For this exercise, restate every line below word for word and drop the images.

Records supplied:
———
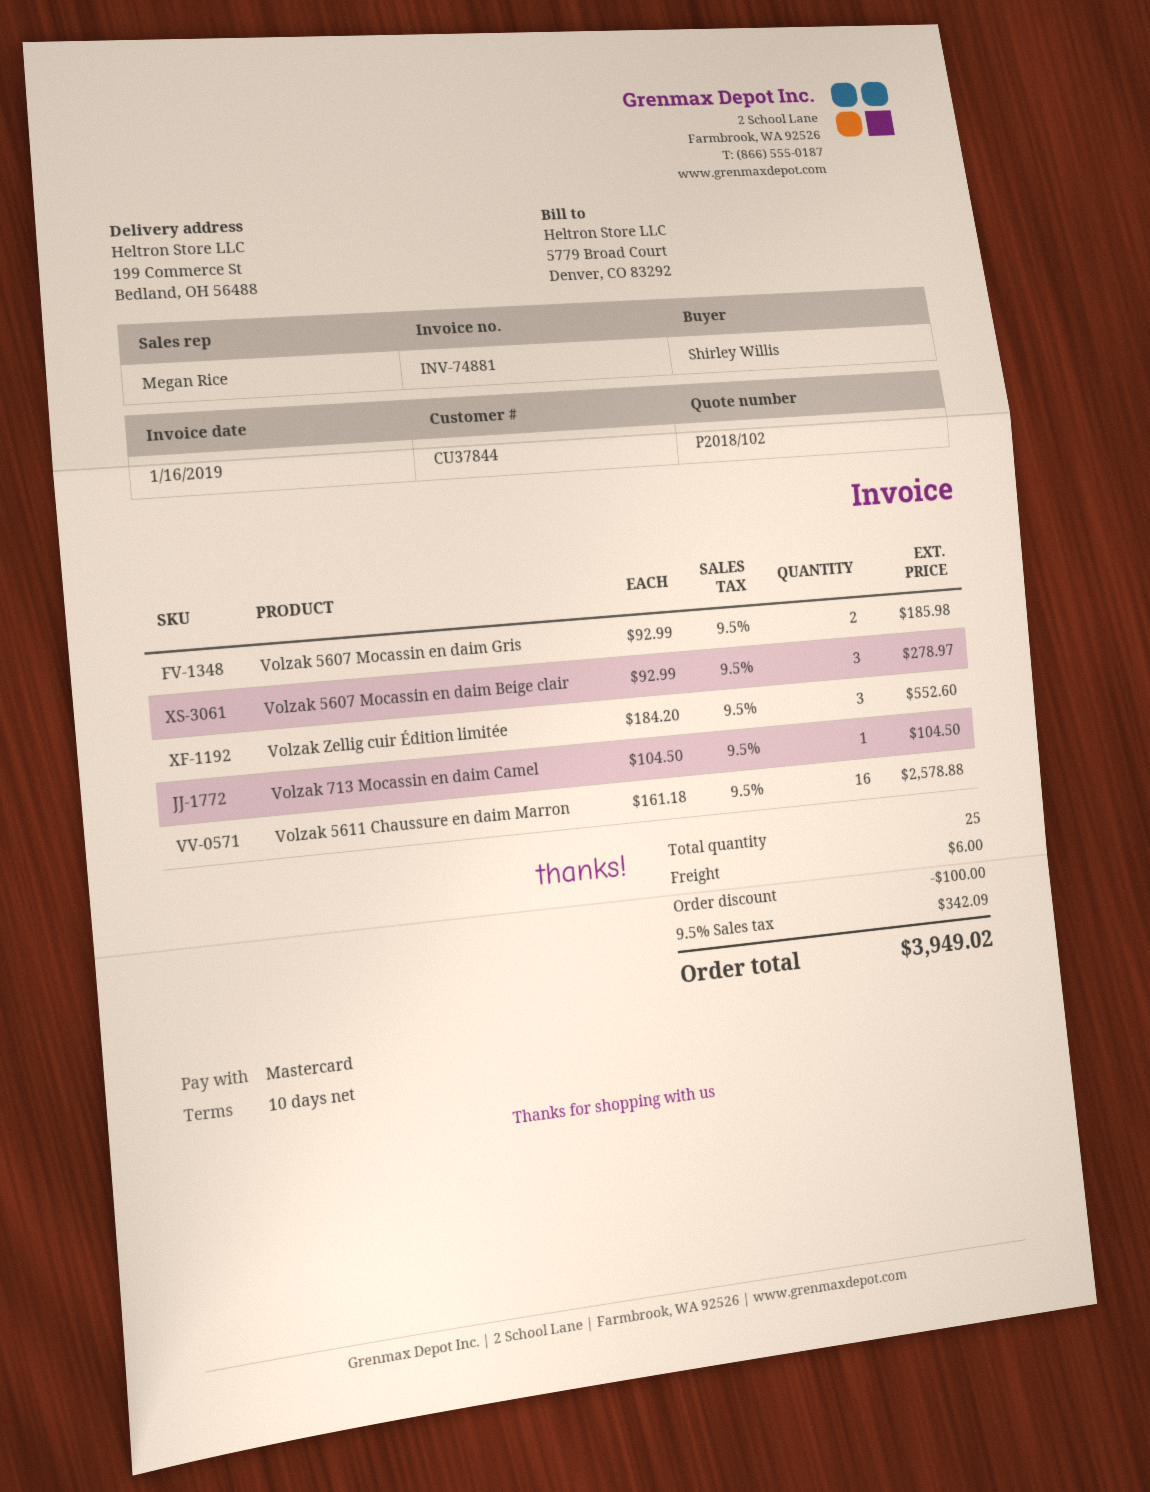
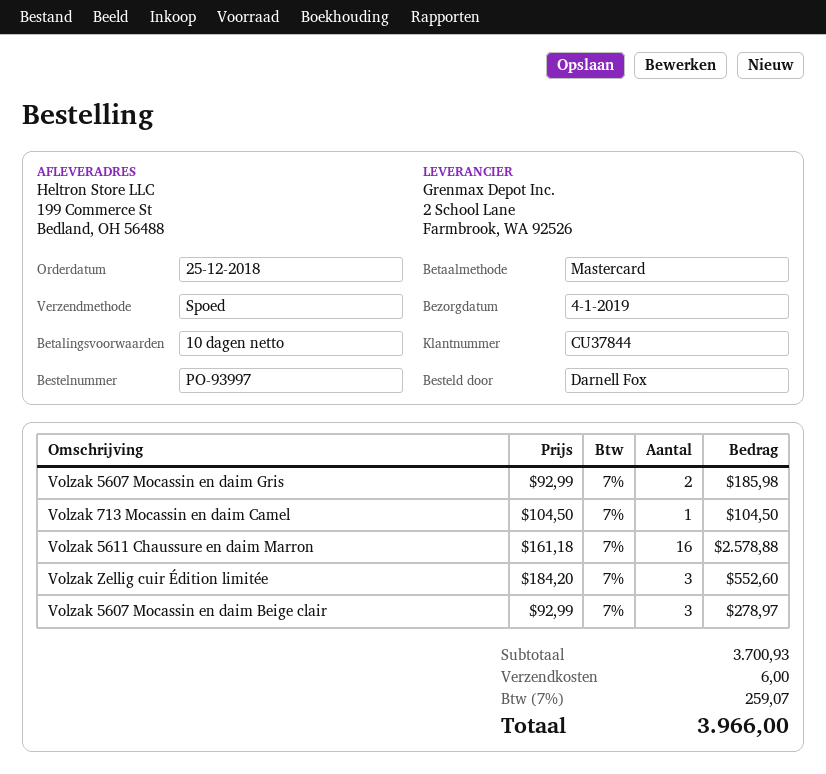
ordered by: Shirley Willis -> Darnell Fox
discount: 100.00 -> none
tax: 9.5% = 342.09 -> 7% = 259.07
total: 3949.02 -> 3966.00

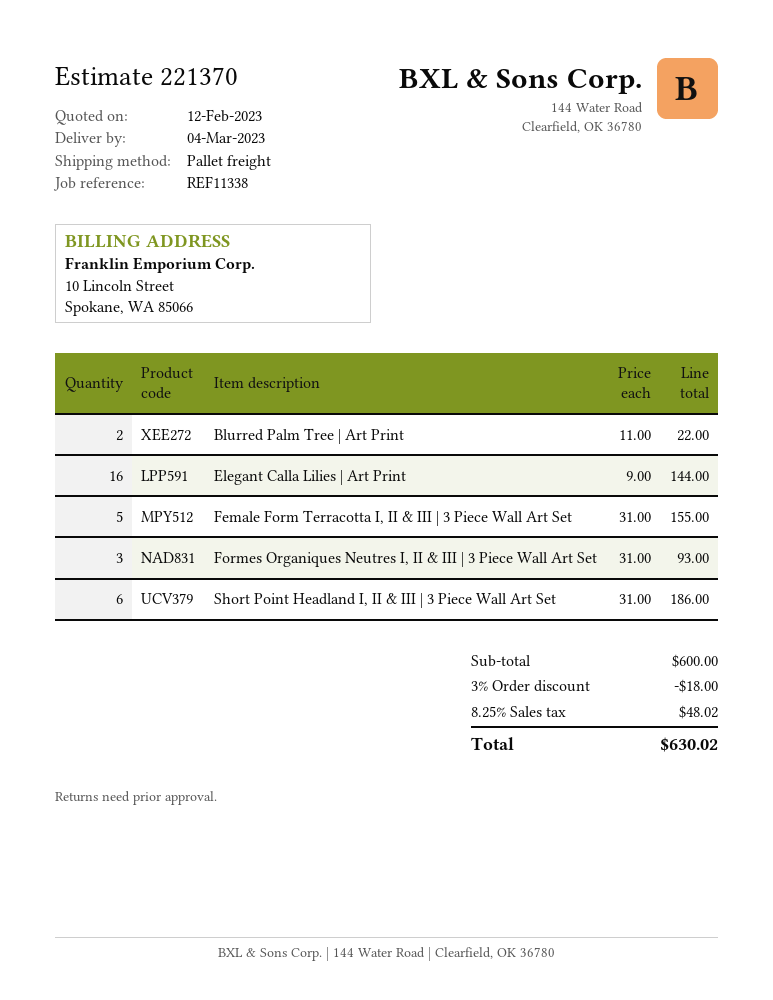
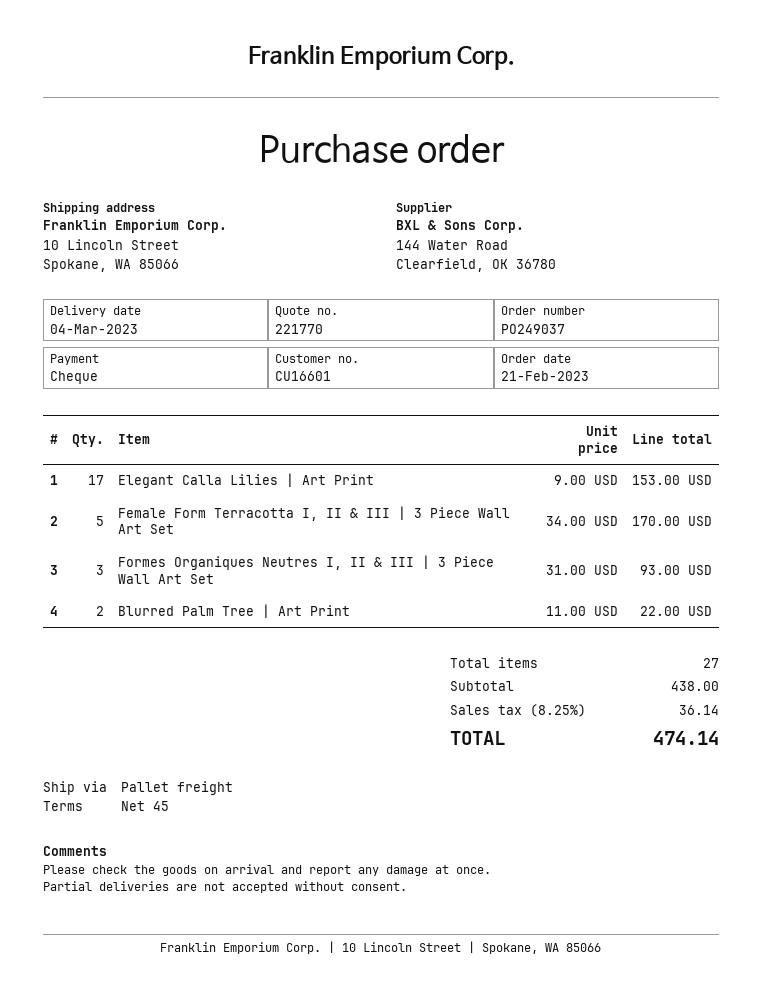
quote number: 221370 -> 221770
Elegant Calla Lilies | Art Print: 16 x 9.00 = 144.00 -> 17 x 9.00 = 153.00
Female Form Terracotta I, II & III | 3 Piece Wall Art Set: 5 x 31.00 = 155.00 -> 5 x 34.00 = 170.00
Short Point Headland I, II & III | 3 Piece Wall Art Set: 6 x 31.00 = 186.00 -> none
subtotal: 600.00 -> 438.00
discount: 3% = 18.00 -> none
tax: 8.25% = 48.02 -> 8.25% = 36.14
total: 630.02 -> 474.14

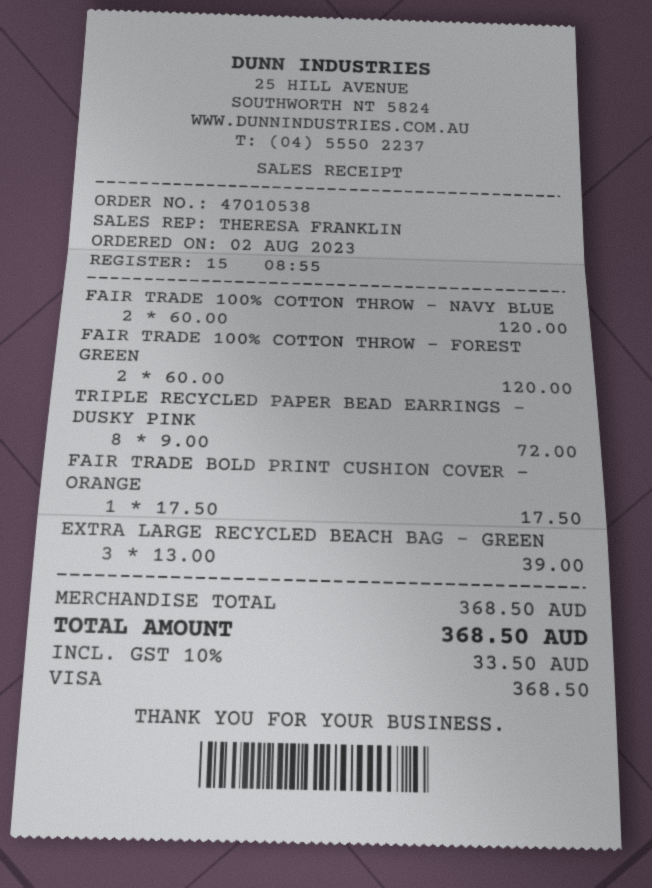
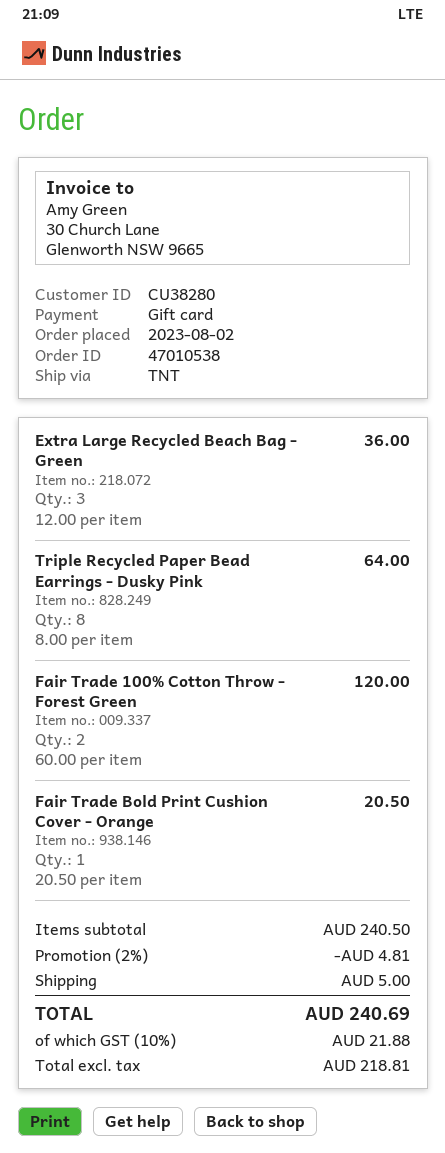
payment method: Visa -> gift card
FAIR TRADE 100% COTTON THROW - NAVY BLUE: 2 x 60.00 = 120.00 -> none
TRIPLE RECYCLED PAPER BEAD EARRINGS - DUSKY PINK: 8 x 9.00 = 72.00 -> 8 x 8.00 = 64.00
FAIR TRADE BOLD PRINT CUSHION COVER - ORANGE: 1 x 17.50 = 17.50 -> 1 x 20.50 = 20.50
EXTRA LARGE RECYCLED BEACH BAG - GREEN: 3 x 13.00 = 39.00 -> 3 x 12.00 = 36.00
subtotal: 368.50 -> 240.50
discount: none -> 2% = 4.81
shipping: none -> 5.00
tax: 10% = 33.50 -> 10% = 21.88
total: 368.50 -> 240.69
———
Answer for the task:
ordered by: Shirley Willis -> Darnell Fox
discount: 100.00 -> none
tax: 9.5% = 342.09 -> 7% = 259.07
total: 3949.02 -> 3966.00

quote number: 221370 -> 221770
Elegant Calla Lilies | Art Print: 16 x 9.00 = 144.00 -> 17 x 9.00 = 153.00
Female Form Terracotta I, II & III | 3 Piece Wall Art Set: 5 x 31.00 = 155.00 -> 5 x 34.00 = 170.00
Short Point Headland I, II & III | 3 Piece Wall Art Set: 6 x 31.00 = 186.00 -> none
subtotal: 600.00 -> 438.00
discount: 3% = 18.00 -> none
tax: 8.25% = 48.02 -> 8.25% = 36.14
total: 630.02 -> 474.14

payment method: Visa -> gift card
FAIR TRADE 100% COTTON THROW - NAVY BLUE: 2 x 60.00 = 120.00 -> none
TRIPLE RECYCLED PAPER BEAD EARRINGS - DUSKY PINK: 8 x 9.00 = 72.00 -> 8 x 8.00 = 64.00
FAIR TRADE BOLD PRINT CUSHION COVER - ORANGE: 1 x 17.50 = 17.50 -> 1 x 20.50 = 20.50
EXTRA LARGE RECYCLED BEACH BAG - GREEN: 3 x 13.00 = 39.00 -> 3 x 12.00 = 36.00
subtotal: 368.50 -> 240.50
discount: none -> 2% = 4.81
shipping: none -> 5.00
tax: 10% = 33.50 -> 10% = 21.88
total: 368.50 -> 240.69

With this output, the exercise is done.